Project

General

Profile

Bug #6354

Milestone #6351: Release JobSub v0.3.1

Possible race condition in proxy creation on the server side

Added by Parag Mhashilkar over 5 years ago. Updated over 5 years ago.

Status:
Closed
Priority:
Normal
Assignee:
Category:
-
Target version:
Start date:
05/27/2014
Due date:
05/28/2014
% Done:

100%

Estimated time:
Spent time:
First Occurred:
Occurs In:
Stakeholders:
Duration: 2

Description

On May 27, 2014, at 12:22 AM, Steven C Timm wrote:

Over memorial day weekend we had a repeated sequence of problems with user "ashley90"
of MINOS trying to run jobs without a VOMS proxy on fifebatch1. This stressed the GUMS server
to the breaking point on several occasions when she did a condor_rm on those jobs because
they appeared to be not working.
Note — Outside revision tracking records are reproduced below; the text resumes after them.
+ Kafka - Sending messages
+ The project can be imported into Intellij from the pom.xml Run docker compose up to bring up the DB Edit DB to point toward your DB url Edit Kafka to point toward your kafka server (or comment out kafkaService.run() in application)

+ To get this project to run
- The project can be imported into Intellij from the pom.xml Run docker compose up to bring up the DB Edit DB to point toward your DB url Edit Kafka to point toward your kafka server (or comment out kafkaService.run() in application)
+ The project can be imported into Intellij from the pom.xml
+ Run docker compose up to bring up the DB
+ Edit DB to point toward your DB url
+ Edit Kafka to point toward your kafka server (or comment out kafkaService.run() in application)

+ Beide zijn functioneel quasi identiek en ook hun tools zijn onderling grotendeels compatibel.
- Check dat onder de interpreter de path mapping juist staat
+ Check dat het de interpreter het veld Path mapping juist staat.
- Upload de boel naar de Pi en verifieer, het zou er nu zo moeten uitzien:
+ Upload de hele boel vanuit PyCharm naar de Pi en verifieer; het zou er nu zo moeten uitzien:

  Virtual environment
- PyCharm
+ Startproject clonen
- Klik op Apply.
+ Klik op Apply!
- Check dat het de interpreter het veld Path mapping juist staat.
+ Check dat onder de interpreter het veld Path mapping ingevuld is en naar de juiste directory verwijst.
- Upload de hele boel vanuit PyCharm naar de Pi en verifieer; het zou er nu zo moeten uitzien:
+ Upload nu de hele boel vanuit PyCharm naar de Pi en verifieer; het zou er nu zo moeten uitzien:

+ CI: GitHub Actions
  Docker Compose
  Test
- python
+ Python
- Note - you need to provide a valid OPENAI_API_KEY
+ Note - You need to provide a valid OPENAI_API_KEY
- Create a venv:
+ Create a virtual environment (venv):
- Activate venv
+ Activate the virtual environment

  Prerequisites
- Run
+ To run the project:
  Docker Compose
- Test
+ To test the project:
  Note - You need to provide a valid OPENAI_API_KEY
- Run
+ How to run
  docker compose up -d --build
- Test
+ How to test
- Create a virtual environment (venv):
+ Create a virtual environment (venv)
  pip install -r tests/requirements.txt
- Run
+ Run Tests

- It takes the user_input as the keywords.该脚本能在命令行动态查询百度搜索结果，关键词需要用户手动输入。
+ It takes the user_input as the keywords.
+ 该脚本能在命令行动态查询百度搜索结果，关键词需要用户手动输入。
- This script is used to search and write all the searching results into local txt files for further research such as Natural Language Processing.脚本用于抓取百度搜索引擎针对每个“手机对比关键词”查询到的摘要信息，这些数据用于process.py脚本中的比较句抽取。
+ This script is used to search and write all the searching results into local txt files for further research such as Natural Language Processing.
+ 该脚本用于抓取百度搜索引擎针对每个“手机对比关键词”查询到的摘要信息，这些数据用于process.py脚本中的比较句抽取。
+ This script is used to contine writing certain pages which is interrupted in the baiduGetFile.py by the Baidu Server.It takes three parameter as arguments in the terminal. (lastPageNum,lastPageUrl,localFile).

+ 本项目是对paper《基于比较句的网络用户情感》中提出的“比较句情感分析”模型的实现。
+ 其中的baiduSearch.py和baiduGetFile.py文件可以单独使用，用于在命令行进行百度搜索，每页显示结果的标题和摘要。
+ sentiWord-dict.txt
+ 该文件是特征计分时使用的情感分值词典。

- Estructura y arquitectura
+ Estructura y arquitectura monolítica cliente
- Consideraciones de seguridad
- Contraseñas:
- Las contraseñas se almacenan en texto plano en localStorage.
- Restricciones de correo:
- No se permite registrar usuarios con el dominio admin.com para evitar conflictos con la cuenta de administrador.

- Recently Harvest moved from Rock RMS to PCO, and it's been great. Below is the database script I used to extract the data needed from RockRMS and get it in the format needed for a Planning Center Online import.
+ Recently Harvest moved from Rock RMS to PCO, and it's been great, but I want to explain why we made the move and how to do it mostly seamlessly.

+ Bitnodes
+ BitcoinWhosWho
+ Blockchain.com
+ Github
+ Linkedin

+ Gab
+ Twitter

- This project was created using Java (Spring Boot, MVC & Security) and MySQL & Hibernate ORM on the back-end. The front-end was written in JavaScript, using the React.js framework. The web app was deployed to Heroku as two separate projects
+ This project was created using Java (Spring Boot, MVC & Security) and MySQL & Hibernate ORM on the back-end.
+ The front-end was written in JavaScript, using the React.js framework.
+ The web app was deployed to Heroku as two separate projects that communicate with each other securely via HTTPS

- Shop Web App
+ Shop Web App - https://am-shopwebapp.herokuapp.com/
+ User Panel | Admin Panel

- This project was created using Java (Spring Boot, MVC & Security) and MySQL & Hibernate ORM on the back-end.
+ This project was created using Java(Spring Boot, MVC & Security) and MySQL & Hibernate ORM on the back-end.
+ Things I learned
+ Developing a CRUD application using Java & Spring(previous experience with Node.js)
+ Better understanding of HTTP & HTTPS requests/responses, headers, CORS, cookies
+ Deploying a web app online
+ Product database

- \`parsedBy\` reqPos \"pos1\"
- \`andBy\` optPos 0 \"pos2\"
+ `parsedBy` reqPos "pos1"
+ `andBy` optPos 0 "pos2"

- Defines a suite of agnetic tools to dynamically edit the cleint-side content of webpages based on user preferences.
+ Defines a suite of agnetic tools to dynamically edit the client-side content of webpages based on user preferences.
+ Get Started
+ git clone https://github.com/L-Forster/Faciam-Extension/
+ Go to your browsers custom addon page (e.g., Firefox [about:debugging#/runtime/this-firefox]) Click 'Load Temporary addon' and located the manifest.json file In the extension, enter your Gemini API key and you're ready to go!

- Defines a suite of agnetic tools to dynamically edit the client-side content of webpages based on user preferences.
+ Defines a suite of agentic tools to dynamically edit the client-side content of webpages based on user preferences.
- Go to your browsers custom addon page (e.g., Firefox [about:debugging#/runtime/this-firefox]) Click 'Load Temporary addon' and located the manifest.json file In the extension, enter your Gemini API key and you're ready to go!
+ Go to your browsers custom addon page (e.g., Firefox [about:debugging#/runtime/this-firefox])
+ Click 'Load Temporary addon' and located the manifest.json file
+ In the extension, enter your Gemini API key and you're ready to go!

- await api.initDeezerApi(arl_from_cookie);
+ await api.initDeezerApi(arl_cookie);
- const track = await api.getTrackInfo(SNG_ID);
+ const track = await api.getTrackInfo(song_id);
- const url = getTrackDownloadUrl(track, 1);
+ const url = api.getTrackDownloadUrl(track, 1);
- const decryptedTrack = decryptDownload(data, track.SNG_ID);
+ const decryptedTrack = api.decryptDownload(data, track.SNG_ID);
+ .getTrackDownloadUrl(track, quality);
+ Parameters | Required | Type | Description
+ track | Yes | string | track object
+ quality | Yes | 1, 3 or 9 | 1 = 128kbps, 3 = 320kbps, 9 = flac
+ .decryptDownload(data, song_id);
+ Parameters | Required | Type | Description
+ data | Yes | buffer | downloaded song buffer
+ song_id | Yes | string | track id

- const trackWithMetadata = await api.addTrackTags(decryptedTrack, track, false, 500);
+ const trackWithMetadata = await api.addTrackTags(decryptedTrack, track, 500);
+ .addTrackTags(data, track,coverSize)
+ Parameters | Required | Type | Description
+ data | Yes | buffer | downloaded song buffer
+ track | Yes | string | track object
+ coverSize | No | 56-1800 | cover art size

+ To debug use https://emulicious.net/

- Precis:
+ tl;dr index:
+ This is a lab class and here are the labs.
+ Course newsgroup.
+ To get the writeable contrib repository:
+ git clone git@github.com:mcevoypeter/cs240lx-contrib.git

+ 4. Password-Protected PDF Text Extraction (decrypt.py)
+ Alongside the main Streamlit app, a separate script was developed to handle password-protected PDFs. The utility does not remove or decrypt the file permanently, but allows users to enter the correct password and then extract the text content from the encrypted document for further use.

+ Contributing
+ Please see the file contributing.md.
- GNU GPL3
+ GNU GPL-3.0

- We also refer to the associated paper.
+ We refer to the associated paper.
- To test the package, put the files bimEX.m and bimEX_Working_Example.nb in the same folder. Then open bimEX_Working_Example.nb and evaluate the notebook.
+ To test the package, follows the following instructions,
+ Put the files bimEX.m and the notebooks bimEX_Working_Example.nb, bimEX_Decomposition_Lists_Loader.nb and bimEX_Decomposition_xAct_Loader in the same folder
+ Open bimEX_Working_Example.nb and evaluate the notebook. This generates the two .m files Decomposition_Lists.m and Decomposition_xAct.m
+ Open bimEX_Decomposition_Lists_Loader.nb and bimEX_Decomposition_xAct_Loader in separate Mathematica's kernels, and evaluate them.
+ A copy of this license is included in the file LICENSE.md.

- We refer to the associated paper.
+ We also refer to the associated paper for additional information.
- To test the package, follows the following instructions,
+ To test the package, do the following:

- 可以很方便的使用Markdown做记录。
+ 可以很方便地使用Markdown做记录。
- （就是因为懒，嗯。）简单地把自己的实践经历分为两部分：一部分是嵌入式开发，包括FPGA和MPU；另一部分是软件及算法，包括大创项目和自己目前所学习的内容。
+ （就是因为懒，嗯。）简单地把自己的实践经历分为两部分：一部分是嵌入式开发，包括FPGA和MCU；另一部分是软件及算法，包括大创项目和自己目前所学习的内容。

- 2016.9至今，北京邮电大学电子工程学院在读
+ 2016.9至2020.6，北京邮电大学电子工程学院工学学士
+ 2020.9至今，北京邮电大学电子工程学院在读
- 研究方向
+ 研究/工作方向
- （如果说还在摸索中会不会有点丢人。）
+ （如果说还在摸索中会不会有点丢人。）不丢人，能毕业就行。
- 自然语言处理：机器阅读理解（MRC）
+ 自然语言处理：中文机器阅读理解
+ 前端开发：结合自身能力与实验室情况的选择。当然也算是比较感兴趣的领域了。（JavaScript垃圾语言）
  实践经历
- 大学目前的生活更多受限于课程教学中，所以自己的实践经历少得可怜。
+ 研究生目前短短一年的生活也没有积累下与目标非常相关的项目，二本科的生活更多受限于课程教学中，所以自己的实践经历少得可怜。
I got to see them all because I was at CERN and up during
the hours they happened.

It should be impossible for her to run without a VOMS proxy because after all those are automatically
generated for her by the refresh-proxies crontab

If I am reading the code of /opt/jobsub/server/webapp/auth.py correctly,
it appears that it is making the proxy in two stages, first doing the kx509 command
and then doing the voms-proxy-init command, both using the same intermediate file.
This appears to give a short window of opportunity where there is a bare kx509 credential
available without a voms attribute. You normally might not pick this up but in the
case where 50000 jobs are in the queue the schedd is always doing something with the proxy file.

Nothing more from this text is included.